UDFs are good for chopping up strings so you can perform nonstandard collations and groupings. For example, you want to sort through a list of URLs, maybe from a referrer log file, and create a list of unique hostnames sorted alphabetically. So, http://www.example.com/directory/index.html and http://www.example.com/page.html would both map to one entry: http://www.example.com.

To do this in PHP, you need to retrieve all the URLs, process them inside your script, and then sort them. Plus, somewhere in all that, you need to do the deduping. However, if it weren’t for that pesky URL-conversion process, this could all be done in SQL using the DISTINCT and ORDER BY keywords.

With a UDF like the one shown in Example 4-3, you foist all that hard work back onto SQLite where it belongs.
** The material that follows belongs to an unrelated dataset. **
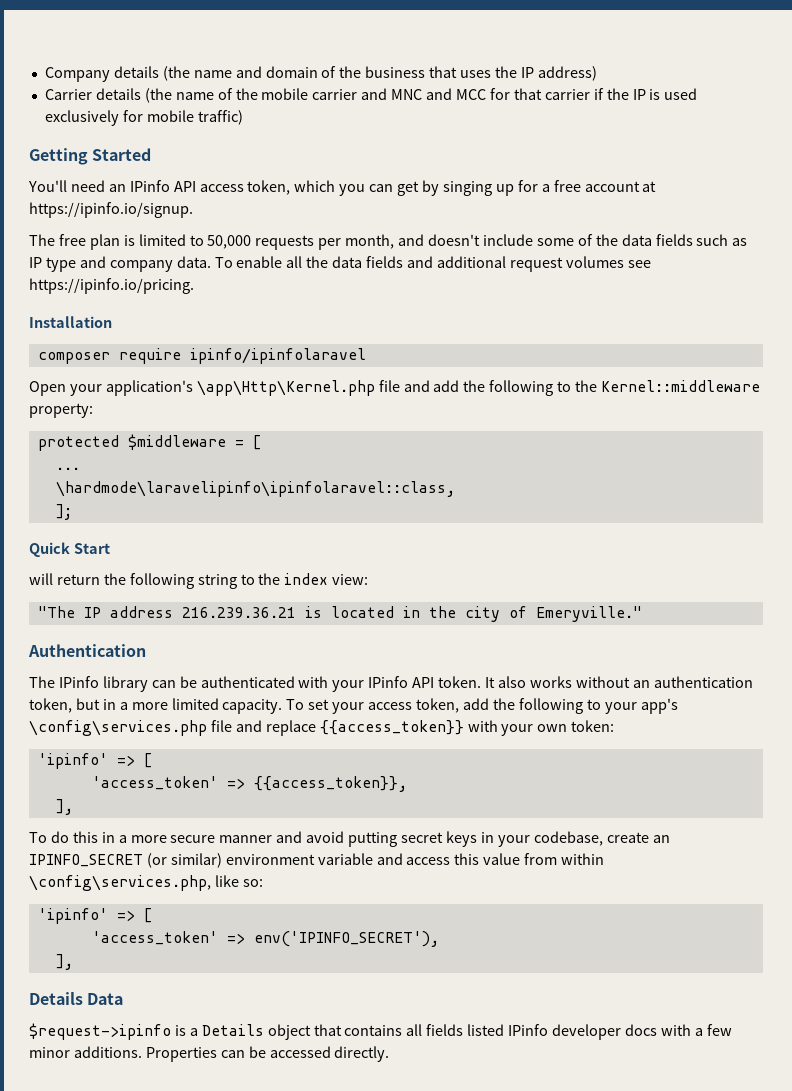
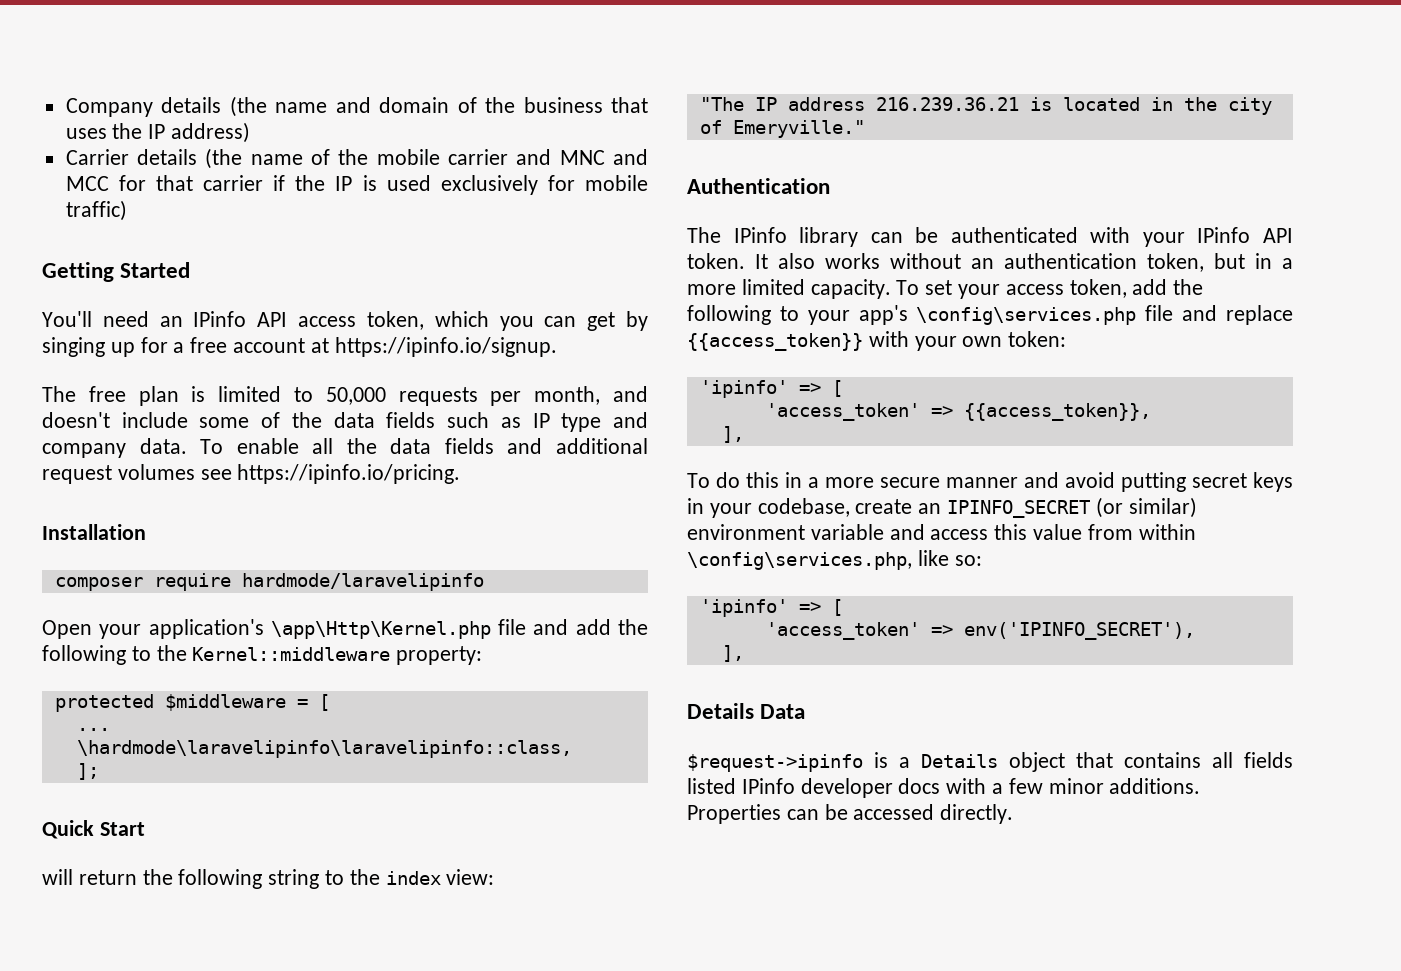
[189,348,366,364] ipinfo/ipinfolaravel -> [241,573,484,591] hardmode/laravelipinfo
[55,481,455,497] \hardmode\laravelipinfo\ipinfolaravel::class, -> [76,740,572,758] \hardmode\laravelipinfo\laravelipinfo::class,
Example 4-3. Retrieving unique hostnames using an SQLite UDF

// CREATE table and INSERT URLs
$db = sqlite_open('/www/support/log.db');
$sql = 'CREATE TABLE access_log(url);';

$urls = array('http://www.example.com/directory/index.html', 
              'http://www.example.com/page.html');

foreach ($urls as $url) {              
    $sql .= "INSERT INTO access_log VALUES('$url');";
}
sqlite_query($db, $sql);


// UDF written in PHP
function url2host($url) {
    $parts = parse_url($url);
    return "$parts[scheme]://$parts[host]";
}

// Tell SQLite to associate PHP function url2host( ) with the
// SQL function host( ). Say that host( ) will only take 1 argument.
sqlite_create_function($db, 'host', 'url2host', 1);

// Do the query
$r = sqlite_query($db, 'SELECT DISTINCT host(lower(url)) AS clean_host 
                        FROM access_log ORDER BY clean_host;');

// Loop through results
while ($row = sqlite_fetch_array($r)) {
    print "$row[clean_host]\n";
}

http://www.example.com

To use a UDF, you first write a regular function in PHP. The function’s arguments are what you want to pass in during the SELECT, and the function should return a single value. The url2host( ) function takes a URL; calls the built-in PHP function parse_url( ) to break the URL into its component parts; and returns a string containing the scheme, ://, and the host. So, http://www.example.com/directory/index.html gets broken apart into many pieces. http is stored into $parts['scheme'] and www.example.com goes into $parts['host'].[3] This creates a return value of http://www.example.com.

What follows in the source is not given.